In most cases it is the second category of code that is shared among the scripts. When I export a model, I make a copy of the script and store it along with the weights. For an exported model, the training and evaluation code is mostly irrelevant. Hence, only the code that falls into the second category is abstracted to a separate script which can be imported here. Any code that is related to the construction of a model will be available the respective script. As such, there are several components that I have delegated to a different script, such as the data-loaders and implantation details specific to a library (saving and loading weights, setting hyper-parameters, cleaning saved cache of previous iterations, etc.). Note that if using an intermediate format which exports both the weights and the graph (ONNX or tensorflow’s saved models), this will not be issue [^fn-export-files].
Deployment
Anything beyond training, this is the place where I have em all. Once I have a model I am comfortable with, I export it and build the necessary pieces needed to deploy/test the exported model. Generally I use the script I have saved along with the exported model to construct the model and set up other components around it.
Data processing
Since ‘machine learning’, data is always a vital part. Almost always, all projects have new data. Even though deep learning might alleviate the need for feature engineering, the data generally needs to be cleaned and processed before being used for training. While I prefer storing the data itself in the Datasets
directory, the scripts I use to process the data and the related intermediate states and meta-data, I store in this directory. This is mostly to avoid polluting the Datasets
directory. This way, the dirty stuff is in here, while the Datasets
directory will be holding the actual data and meta-data in it.

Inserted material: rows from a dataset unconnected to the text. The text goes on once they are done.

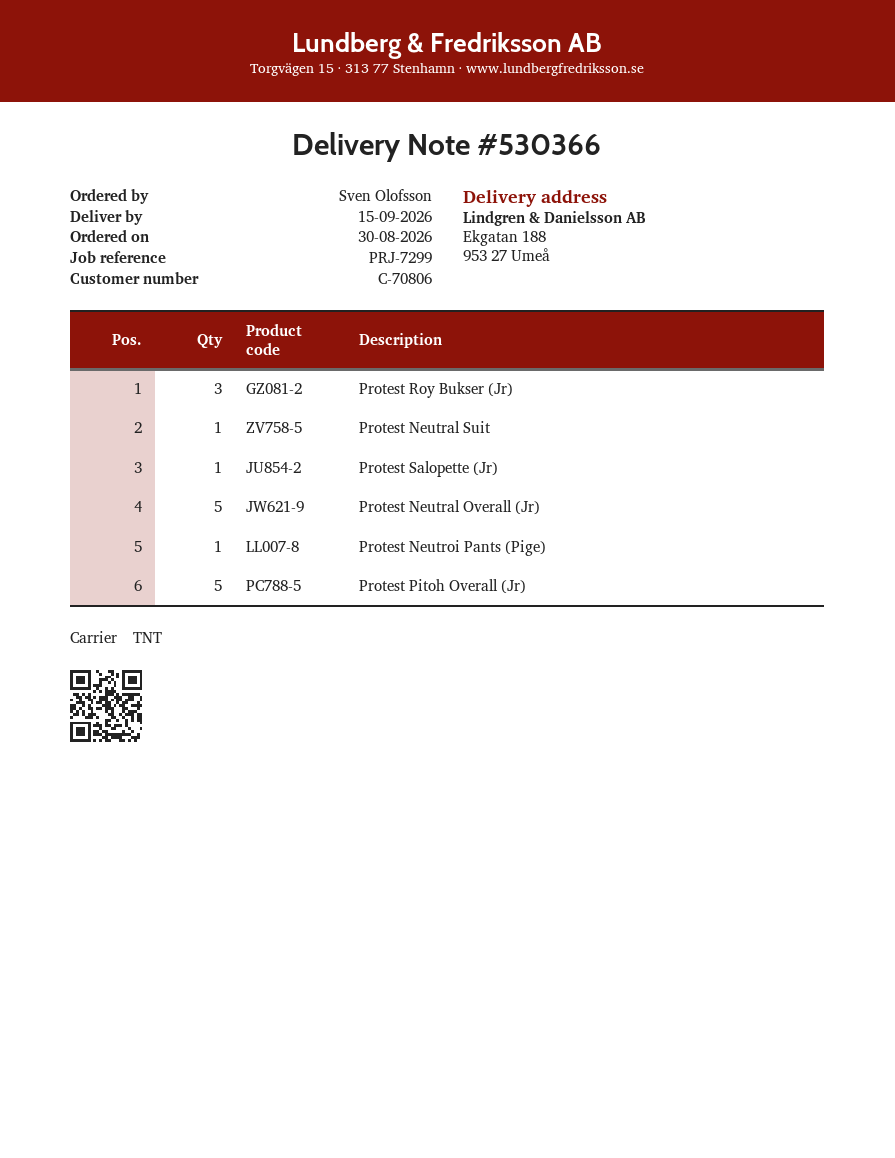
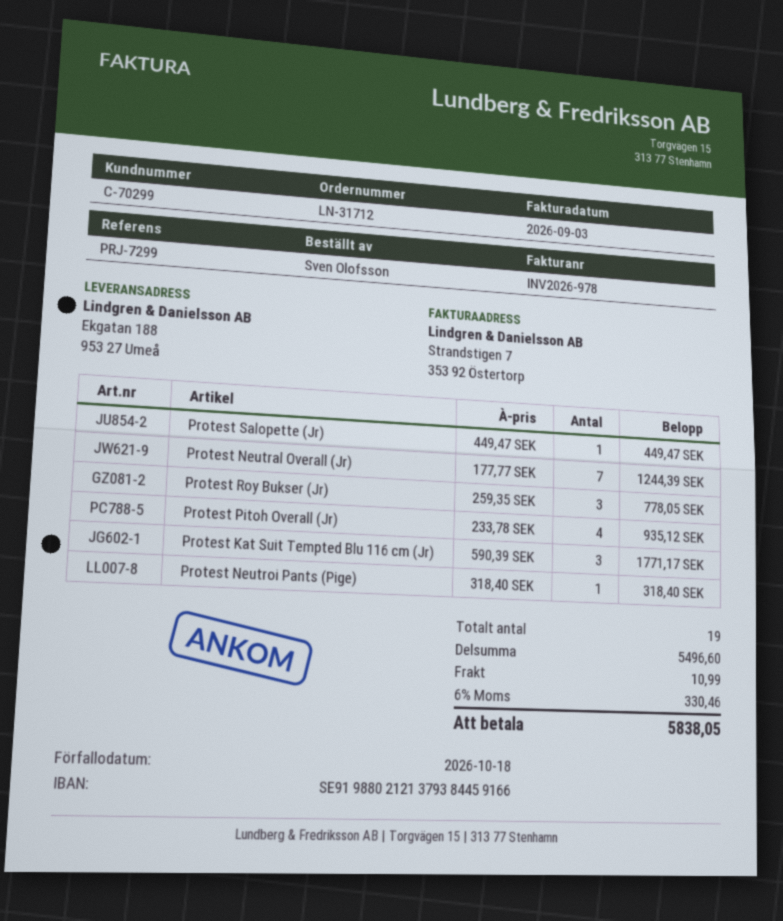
customer number: C-70806 -> C-70299
Protest Neutral Suit: 1 -> none
Protest Neutral Overall (Jr): 5 -> 7
Protest Pitoh Overall (Jr): 5 -> 4
Protest Kat Suit Tempted Blu 116 cm (Jr): none -> 3

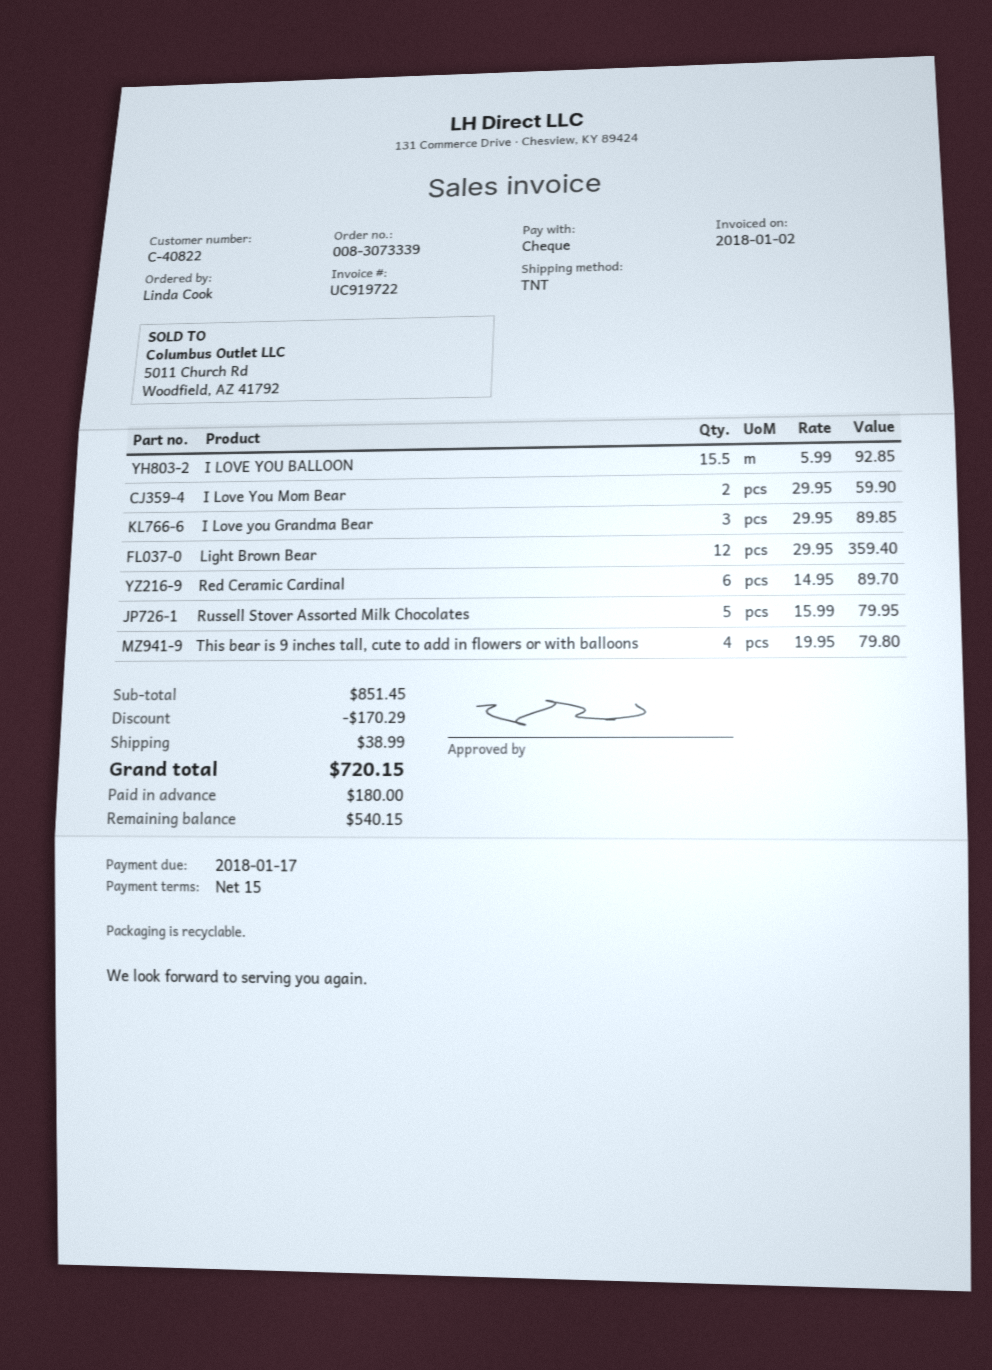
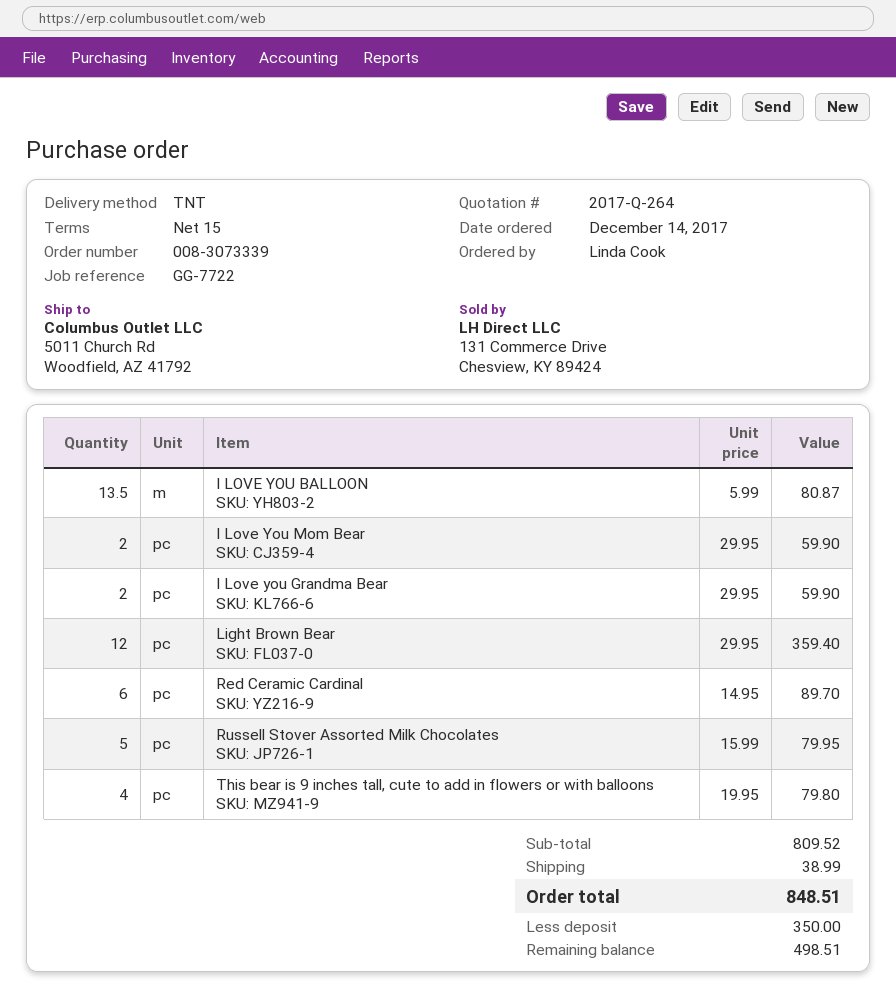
I LOVE YOU BALLOON: 15.5 x 5.99 = 92.85 -> 13.5 x 5.99 = 80.87
I Love you Grandma Bear: 3 x 29.95 = 89.85 -> 2 x 29.95 = 59.90
subtotal: 851.45 -> 809.52
discount: 170.29 -> none
total: 720.15 -> 848.51
deposit: 180.00 -> 350.00
balance: 540.15 -> 498.51

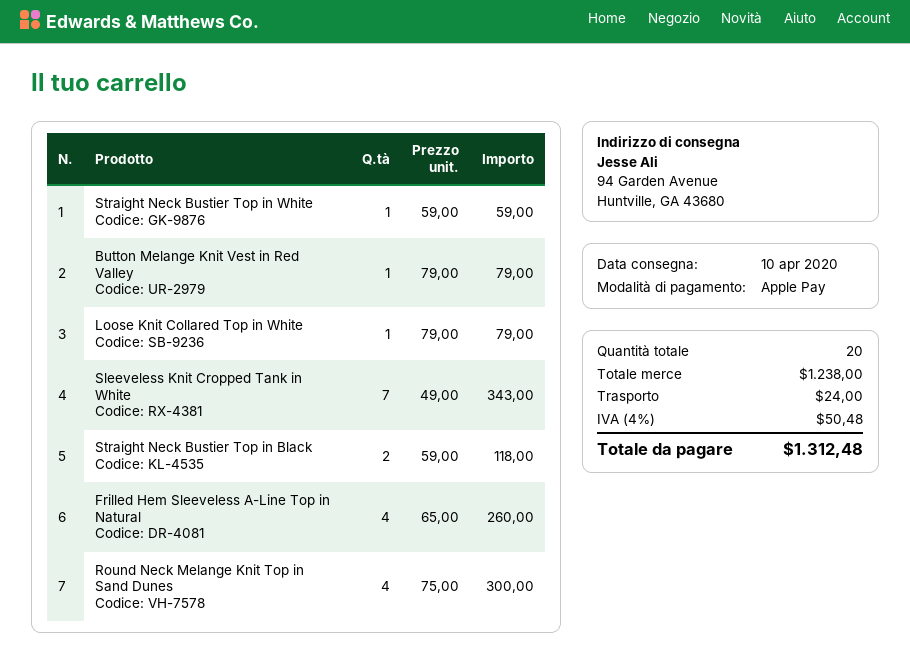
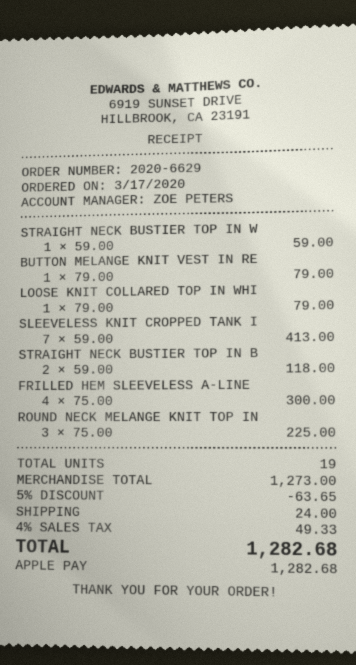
Sleeveless Knit Cropped Tank in White: 7 x 49.00 = 343.00 -> 7 x 59.00 = 413.00
Frilled Hem Sleeveless A-Line Top in Natural: 4 x 65.00 = 260.00 -> 4 x 75.00 = 300.00
Round Neck Melange Knit Top in Sand Dunes: 4 x 75.00 = 300.00 -> 3 x 75.00 = 225.00
total quantity: 20 -> 19
subtotal: 1238.00 -> 1273.00
discount: none -> 5% = 63.65
tax: 4% = 50.48 -> 4% = 49.33
total: 1312.48 -> 1282.68

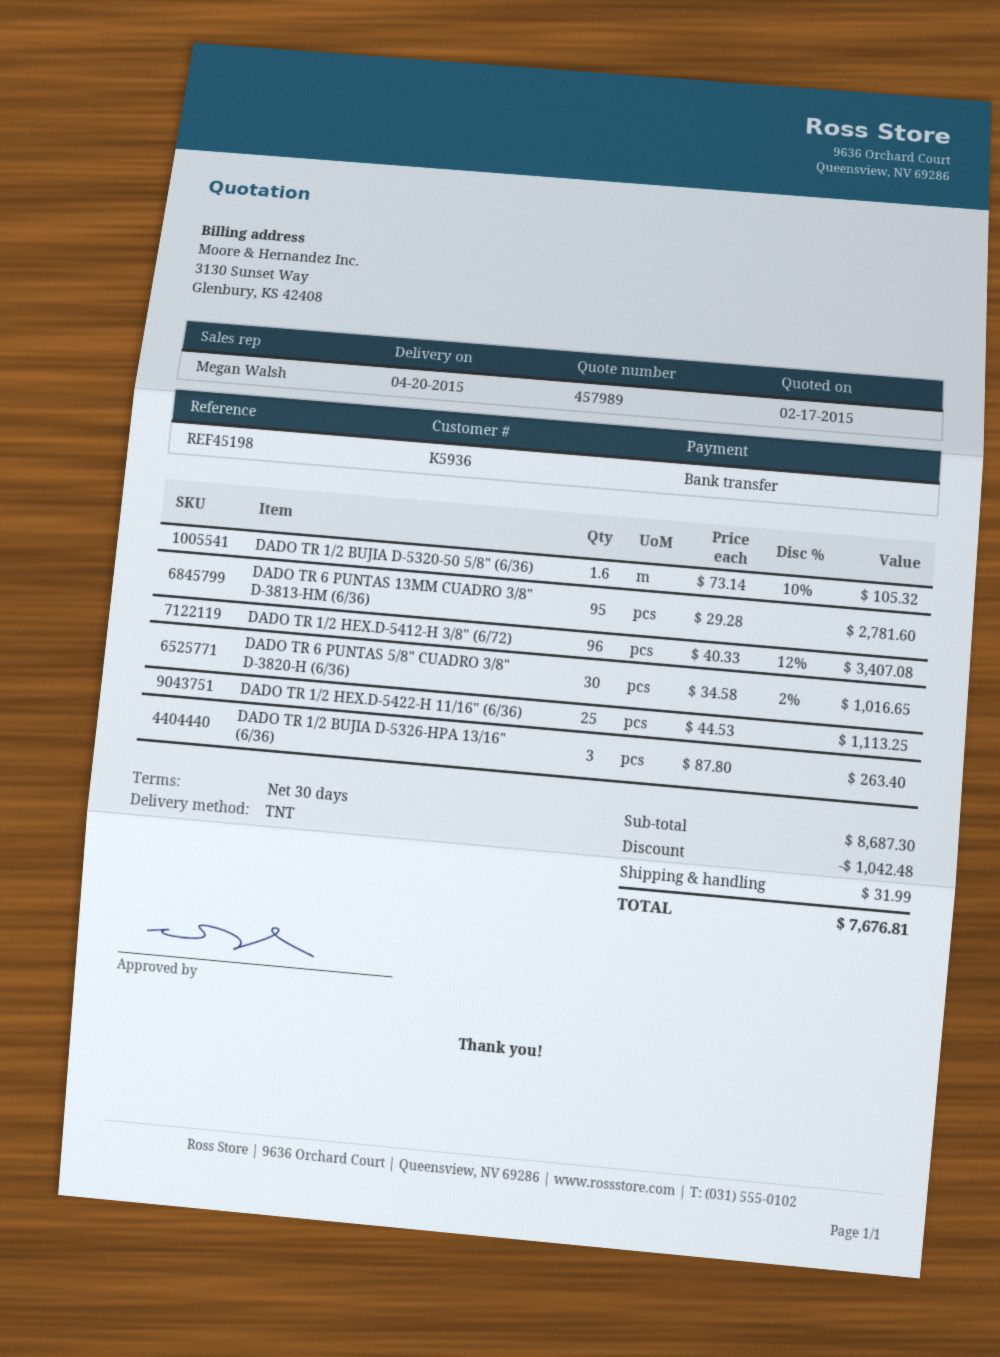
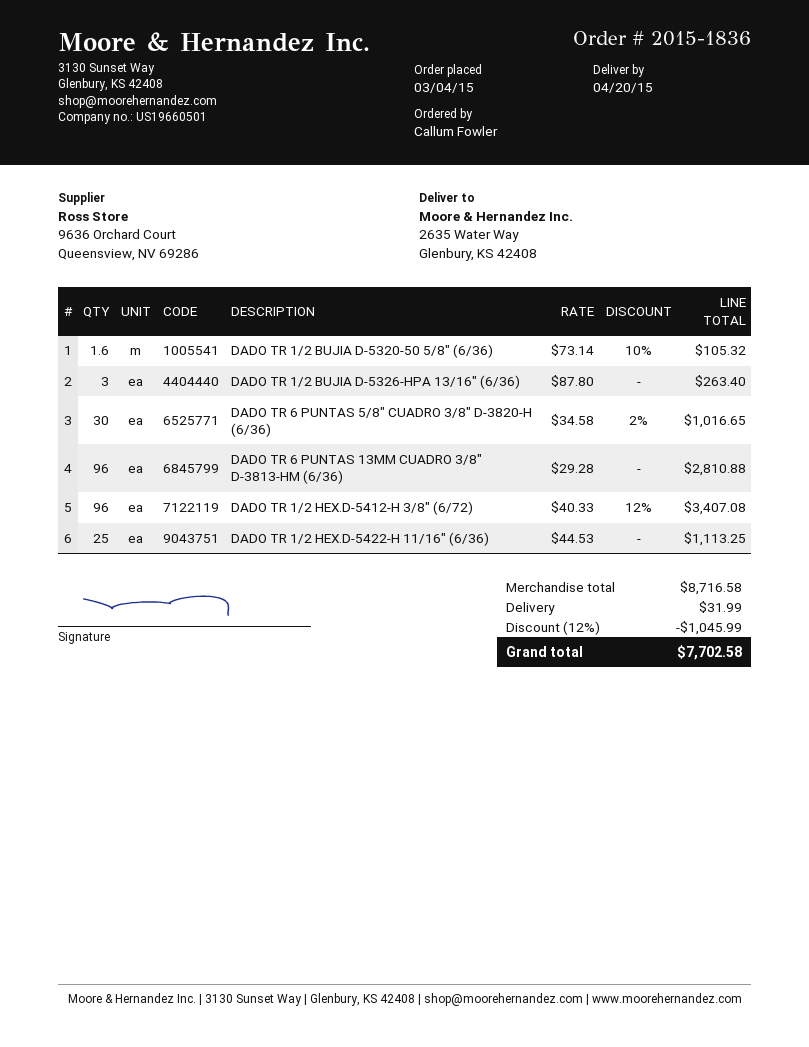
DADO TR 6 PUNTAS 13MM CUADRO 3/8" D-3813-HM (6/36): 95 x 29.28 = 2781.60 -> 96 x 29.28 = 2810.88
subtotal: 8687.30 -> 8716.58
discount: 1042.48 -> 1045.99
total: 7676.81 -> 7702.58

Content in the root directory
The root directory primarily would contain the configuration files used by the pipeline and the experiment log and the notes.
[^fn-commit-feature]: Hoping to make commiting and recording before and after each experiment a feature in the ml-pipeline. [^fn-coco]: The coco annotation format is a solution I am looking at for a propper meta-data model. [^fn-export-files]: An alternate approach I am working on is to export all files loaded/imported from the models directory. That is, a copy of the scripts used will be saved along with the model.